Als sie vorwärts kroch, spürte sie etwas Kaltes am Bauch. Sie streckte die Hände aus und berührte das kalte Gold, das kleine, leuchtende Ei in einer Tasche, die sie über der Schulter trug.
Vorsichtig umschloss sie es mit den Fingern. Es war groß wie ihr Menschenkopf, ohne den kleinsten Makel geschwungen und so schwer, dass es ganz massiv sein musste. Fraglich, das darin etwas wartete, um als neue Hoffnung der Drachen zu schlüpfen.
Dennoch presste Sesewja das Ei mit den Armen an ihren Leib, wärmte es mit ihrer kalten Haut, die noch nass und voller Salz war. Sie kroch voran, lange Haare von blauer Farbe bedeckten sie wie Algen. An manchen Stellen schimmerte ihre Haut noch wie von Schuppen.

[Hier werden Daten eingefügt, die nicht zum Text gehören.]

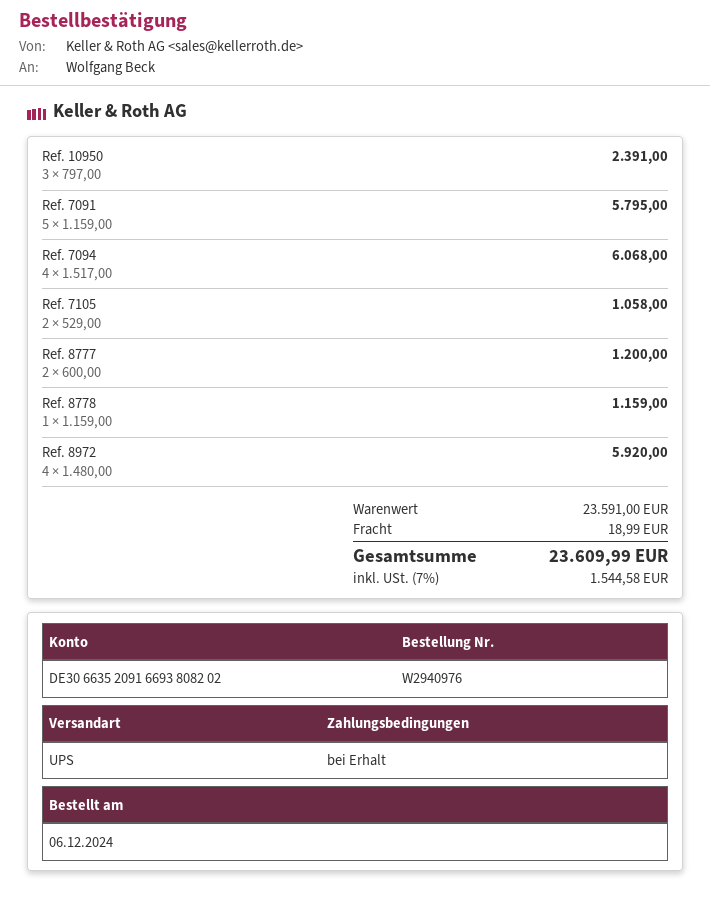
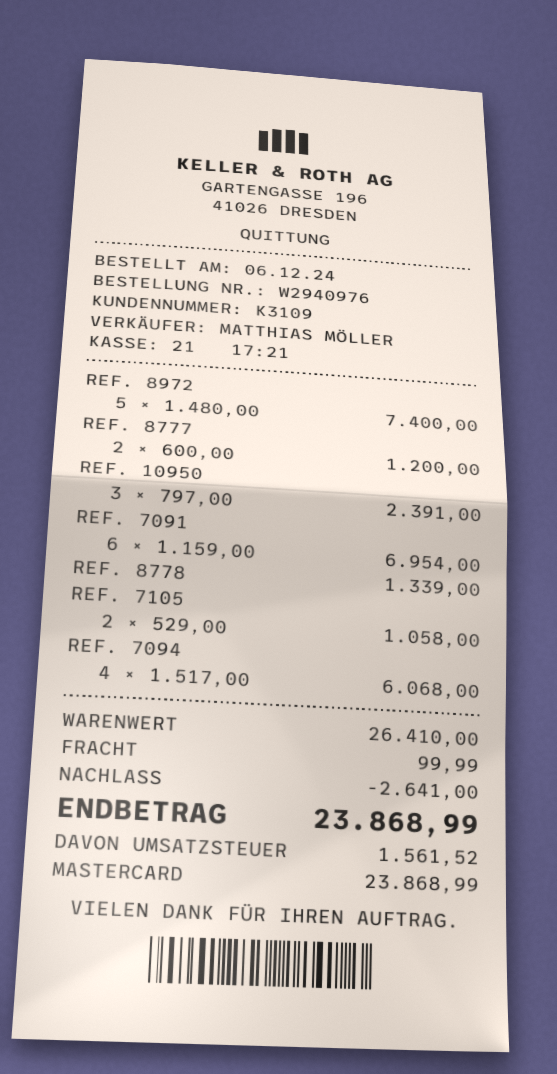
Ref. 7091: 5 x 1159.00 = 5795.00 -> 6 x 1159.00 = 6954.00
Ref. 8778: 1 x 1159.00 = 1159.00 -> 1 x 1339.00 = 1339.00
Ref. 8972: 4 x 1480.00 = 5920.00 -> 5 x 1480.00 = 7400.00
subtotal: 23591.00 -> 26410.00
discount: none -> 2641.00
shipping: 18.99 -> 99.99
tax: 1544.58 -> 1561.52
total: 23609.99 -> 23868.99

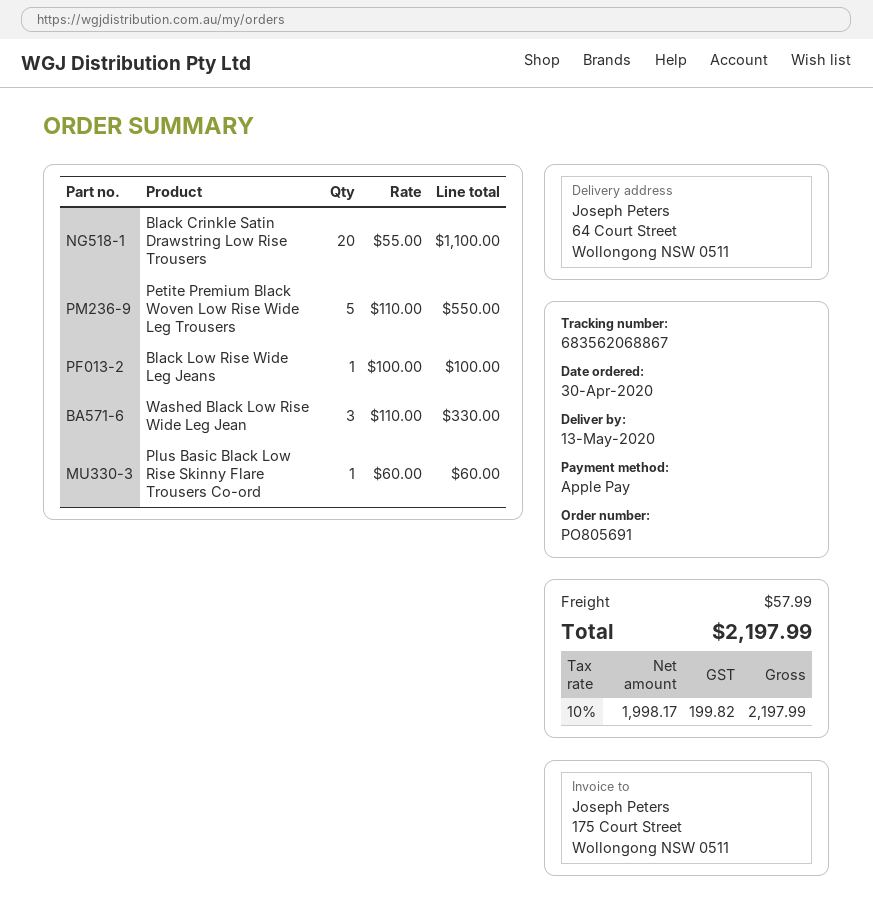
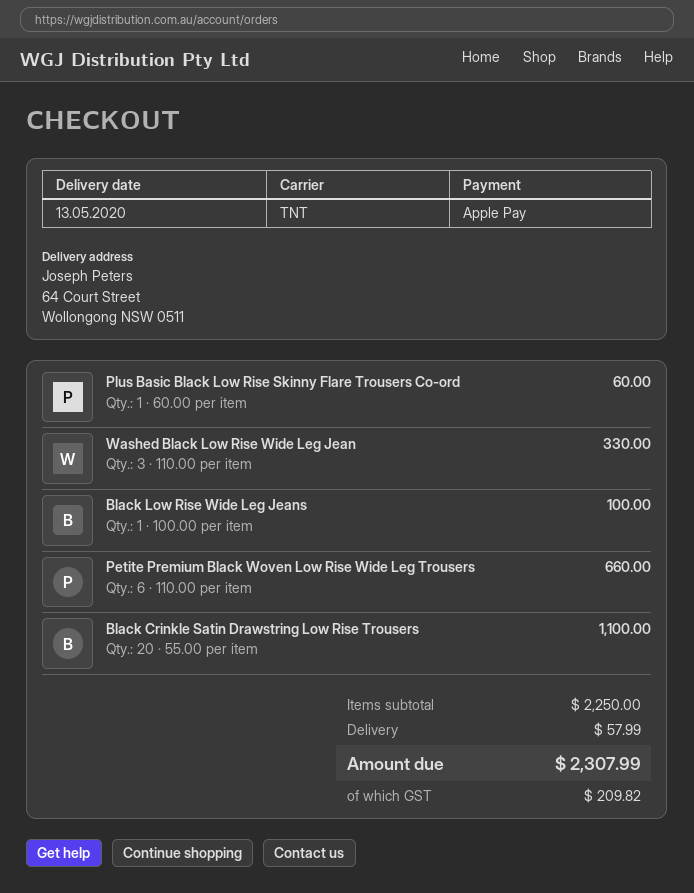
Petite Premium Black Woven Low Rise Wide Leg Trousers: 5 x 110.00 = 550.00 -> 6 x 110.00 = 660.00
tax: 199.82 -> 209.82
total: 2197.99 -> 2307.99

Sie war die letzte Hoffnung der verbliebenen Drachen. Während sie sich durch den Sand zog und die Gabe erfuhr, die ihr zuteil geworden war, nicht sicher, ob diese Fluch oder Segen war, lauschte sie mit spitzen, beweglichen Ohren nach jedem Geräusch. Die Sonne brannte heiß auf ihrer Haut, verbrannte sie, bevor sie sich in den Schatten retten konnte. Das Rot spielte mit dem blau von Kleidung und Haaren. Nur langsam gewöhnten sich ihre trockenen Augen daran, an der Luft zu sehen.
Die Luft war zu trocken. Das Land zu hart und das Leben hier so schwer. Sesewja spürte, wie ihr Tränen kamen, Tränen ohne Gefühle dahinter, die ihren Augen eine Wohltat waren.
Sie rief sich Dojadojas Gedicht in Erinnerung, jedes Wort:
There will be a time when the fire will cry
and gods will rage in the dragon's sky.
The world will tremble, the sea will rise
and a burning storm will vanquish the wise.
From misery four serpents of myth shall come
and shall fight their broken fate all as one.
If they fail, they will die and join the worms,
born to the cold blue of the peak of the storms.
Following the shadows and the fires of hell,
the serpents shall arrive at the land of farewell,
escape from the swallow and from the inerrant hunter
before the dragon's moon will fall in winter.
Unite fire and water, earth and sky,
turn destiny's page, or all hope will die,
'cause if the hunter will reach the final stage,
he shall listen to the crack of a dawning age.
Fieberhaft murmelte sie die Worte vor sich her, wohl wissend, dass es alles war, was ihr geblieben war. Die Prophezeiung des Drachenmondes, die sie führen sollte. Eine Prophezeiung, deren Worte sie nur unvollständig verstand, und deren Sinn ihr gänzlich verborgen war.
Die Verzweiflung war groß, und so rollte Sesewja sich im Schutz einer tiefgrünen Wiese zusammen, saugte den feuchten Tau von den Wurzeln der Blätter und horchte in ihren veränderten Körper, der ihr nie zuvor so fremd gewesen war.